Updated: Mar 14
Hello again, Smurphies! Before we get to the real reason we're here, let's talk murder, for those of you wondering [And we all were.]. Murder is what you call a grouped assortment of crows. Not the only name, but the most popular [Plus it's just so fun to say in specific context!]. I thought of this when I trying to come up with the title of this blog post to match the last one's design. I knew I didn't want to say flock and that there had to be a specific name for a group of crows, wah la!
In my last research post, we talked about black cats and how I might put a black cat in my novel The Wiccan. I did put a cat in my novel, but not black. For two reasons only. One, the black-cat-and-witches thing is way overdone and two, I have a theme of white going on right now, so I'm going with it. Which brings us to this post. . .
White crows are. A. Thing [Someone sound the alarm! This ain't a drill!]. I stumbled upon this when I decided I wanted one more animal in my story for Morgana to have as a pet. I was thinking to lil' ole me, what other black animal is associated with witches? Then it hit me, crows. Really, I've only seen a crow with the most famous witch of all, Maleficent, but need I say more? Maleficent is goals set by arguably one of the best storytellers of all time. So, I thought, "There has to be an albino crow in existence, even if it's rare."
A lightning-fast search later and there it was, my white crow. To make all stories as accurate as possible, us great writers, we keep digging. Leucism is what causes crows to have complete white feathers or more than one white feather. This genetic mutation also gives them normal colored eyes with or without pink beaks and feet. But how?

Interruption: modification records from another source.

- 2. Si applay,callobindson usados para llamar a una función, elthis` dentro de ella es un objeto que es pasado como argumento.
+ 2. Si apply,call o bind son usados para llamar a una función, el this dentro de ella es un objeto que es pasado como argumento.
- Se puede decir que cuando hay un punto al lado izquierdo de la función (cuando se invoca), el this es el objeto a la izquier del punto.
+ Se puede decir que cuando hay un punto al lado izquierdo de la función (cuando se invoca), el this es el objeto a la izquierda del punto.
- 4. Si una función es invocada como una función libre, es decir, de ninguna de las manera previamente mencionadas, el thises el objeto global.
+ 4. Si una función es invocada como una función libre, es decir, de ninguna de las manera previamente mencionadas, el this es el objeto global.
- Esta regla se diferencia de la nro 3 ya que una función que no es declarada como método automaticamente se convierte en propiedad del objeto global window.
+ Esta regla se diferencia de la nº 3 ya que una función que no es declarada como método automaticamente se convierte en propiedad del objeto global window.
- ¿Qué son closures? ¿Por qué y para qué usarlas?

This happens when there's no melanin in all or part of the plumage, not in the soft tissues though.
What's really interesting is that there are other types of common genetic disorders in crows that cause them to be grey [Which is even cooler looking than the albino!], make them looker darker than normal, muting colors, and an array of uneven amounts of the colors red, orange, and yellow across the plumage [So. Cool.]!
A grey crow would've been cool too, but you know, I have to stick to my word [Especially because if the black cat ever found out. . .]. You should know though that diet, disease, or injury can also cause these abnormalities other than genetics, so be careful out there and don't try to touch the birds [Consensual bird-watching only!]! White crows aside, there's also a stereotype on crows out there about them being unintelligent birds, are distracted by shiny things, and bring them to you [Or something to that affect.].

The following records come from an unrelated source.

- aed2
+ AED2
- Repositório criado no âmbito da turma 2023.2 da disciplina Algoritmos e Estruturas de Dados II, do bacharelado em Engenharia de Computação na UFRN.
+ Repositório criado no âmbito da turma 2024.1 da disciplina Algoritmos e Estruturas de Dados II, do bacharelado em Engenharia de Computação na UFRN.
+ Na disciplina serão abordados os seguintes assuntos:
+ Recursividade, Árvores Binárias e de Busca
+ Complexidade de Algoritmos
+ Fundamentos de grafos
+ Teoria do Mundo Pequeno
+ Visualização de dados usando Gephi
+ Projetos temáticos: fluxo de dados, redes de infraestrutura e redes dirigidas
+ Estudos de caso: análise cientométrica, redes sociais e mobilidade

Crows are actually very smart. They can be trained to talk, just like parrots are famously known for. The shiny objects myth might've also come from crows that liked to gather things of value for their owners, shiny things like coins, jewelry, or keys. But, gift-giving crows is a thing and an entirely different thing altogether! Corvids (within the crow family) are known to bare gifts. Though, it's in your better interest to expect crows not to bring you gifts if you feed them. It is a mystery as to why some do this, but it is speculated that it's because of the award-system aspect. Not all crows will react this way to being fed.
Some reading this might think things like, "Okay, crows, cool. But ravens are more badass. Why not a raven?" This might be true [I mean, we've seen the pictures. I agree with them.], but I've always had a soft-spot for the lesser-liked i.e. the underdog. Not to mention, The Wiccan is all about the underdog! As a coming-of-age, YA, fantasy, fiction novel, the underdog thrives in the environment beating them down. It's only when they discover who they are and own it do they truly shine as the superior!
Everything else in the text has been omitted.